“No patience for that anymore,”: Google VP flags sustainability concerns for two AI startup categories
The generative AI surge has spawned countless startups, but two once-popular approaches are hitting limits, according to Google VP and global head of startups Darren Mowry. He argues that thin large language model (LLM) wrappers and model aggregators are struggling to differentiate and scale as the market matures. “If you’re really just counting on the back-end model to do all the work…the industry doesn’t have a lot of patience for that anymore,” he said, adding that wrapping “very thin intellectual property around Gemini or GPT-5” is no longer seen as true product differentiation.
Why thin wrappers are stalling
LLM wrappers—apps that primarily layer a user interface or simple workflow on top of foundation models—gained fast traction during the early phase of the boom. Tools that helped students study, draft emails, or automate routine tasks were especially common following the proliferation of model marketplaces and app stores in 2024. But momentum has shifted. Wrappers without deep domain logic, proprietary data, or unique workflows are finding it hard to retain users and defend margins as model providers improve their own features.
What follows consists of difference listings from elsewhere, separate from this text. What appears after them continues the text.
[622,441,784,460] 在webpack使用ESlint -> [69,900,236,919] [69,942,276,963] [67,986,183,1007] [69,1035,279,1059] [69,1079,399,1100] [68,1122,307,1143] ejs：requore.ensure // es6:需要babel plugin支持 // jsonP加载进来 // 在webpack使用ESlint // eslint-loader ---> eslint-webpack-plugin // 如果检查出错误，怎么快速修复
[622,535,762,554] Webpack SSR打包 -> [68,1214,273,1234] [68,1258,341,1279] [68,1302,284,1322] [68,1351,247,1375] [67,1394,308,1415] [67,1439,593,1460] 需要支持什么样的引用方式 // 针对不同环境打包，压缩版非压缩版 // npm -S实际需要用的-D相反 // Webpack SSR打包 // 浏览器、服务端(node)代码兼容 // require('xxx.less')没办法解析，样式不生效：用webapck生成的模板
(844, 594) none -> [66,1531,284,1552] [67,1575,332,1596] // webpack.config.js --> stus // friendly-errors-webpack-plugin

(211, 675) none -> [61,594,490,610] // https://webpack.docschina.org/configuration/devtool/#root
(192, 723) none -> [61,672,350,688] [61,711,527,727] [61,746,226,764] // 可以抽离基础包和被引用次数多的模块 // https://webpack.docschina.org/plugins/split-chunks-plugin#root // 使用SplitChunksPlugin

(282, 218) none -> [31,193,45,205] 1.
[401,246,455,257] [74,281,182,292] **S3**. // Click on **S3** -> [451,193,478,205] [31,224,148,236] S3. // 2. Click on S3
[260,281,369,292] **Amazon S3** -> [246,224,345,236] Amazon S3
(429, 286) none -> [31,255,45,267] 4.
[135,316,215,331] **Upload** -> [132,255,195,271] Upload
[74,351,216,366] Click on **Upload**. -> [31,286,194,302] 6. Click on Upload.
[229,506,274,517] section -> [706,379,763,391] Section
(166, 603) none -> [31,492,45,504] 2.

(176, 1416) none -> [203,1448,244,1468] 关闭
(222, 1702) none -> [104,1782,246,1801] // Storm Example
Mowry’s view is not that wrappers are doomed; it’s that shallow wrappers are. Products that marry model capabilities with hard-won expertise, specialized datasets, or compliance and workflow depth can still build a moat. He cited examples like Cursor, a coding assistant, and Harvey AI, a legal tool—both “wrapper-like” experiences that embed substantive domain knowledge and developer or professional workflows. In other words, the bar for value creation has risen from “access to the model” to “product plus model plus moat.”
Aggregators face mounting headwinds
AI aggregators—platforms that bundle multiple LLMs behind one interface or API and promise smarter routing, monitoring, or governance—are encountering similar pressure. While these orchestration layers once offered convenience and optionality, customers are increasingly demanding proprietary capabilities, not just a switchboard. Examples in this category include services that dynamically select among models for cost, speed, or accuracy, and provide analytics to oversee usage.
Mowry cautioned founders to “stay out of the aggregator business” unless they can deliver real, defensible IP beyond routing. The reason: as model providers expand enterprise features—security, compliance, monitoring, cost controls, and tooling—the value of independent orchestration can be compressed. That dynamic mirrors an earlier era in cloud computing. In the late 2000s, companies that simply resold cloud infrastructure were squeezed when hyperscalers introduced robust native services. The ones that thrived delivered true services—security, migration, DevOps—not just pass-through infrastructure. Aggregators may face the same margin and differentiation squeeze as models evolve and integrate deeper enterprise controls.
What still looks promising
Despite the cautionary notes, Mowry remains bullish on startups that build deep moats and solve concrete problems. He sees particular strength in:
- Developer platforms that accelerate software creation, testing, and maintenance, where performance and workflow fit matter more than model brand. Companies like Replit, Lovable, and Cursor illustrate momentum in tools that meet developers where they work.
- Direct-to-consumer apps that pair AI with sticky experiences, strong communities, or creator ecosystems—where retention comes from more than raw model output.
- Creator tools and media generation, including video, where new capabilities are unlocking novel formats and enabling solo creators to do studio-grade work. Google’s own advances in video generation, such as Veo, were highlighted as opening new creative frontiers.
- Beyond AI, biotech and climate tech, where massive datasets and simulation capabilities are enabling breakthroughs in discovery, optimization, and deployment.
The new bar for defensibility
Across categories, the message is consistent: sustainable AI startups must own more than an interface. Differentiation is moving toward:
- Proprietary data and feedback loops that improve model performance over time
- Domain-specific logic, compliance, and workflows that are hard to copy
- High-switching-cost integrations and ecosystems (plugins, extensions, marketplaces)
- Operational excellence—reliability, observability, total cost of ownership, and security
As foundation models get faster, cheaper, and more capable, value accrues to companies that transform those capabilities into outcomes users can’t easily replicate. Thin wrappers and generic aggregators won’t clear that bar. The opportunity is still vast—but the market is signaling it expects real IP, real services, and real impact.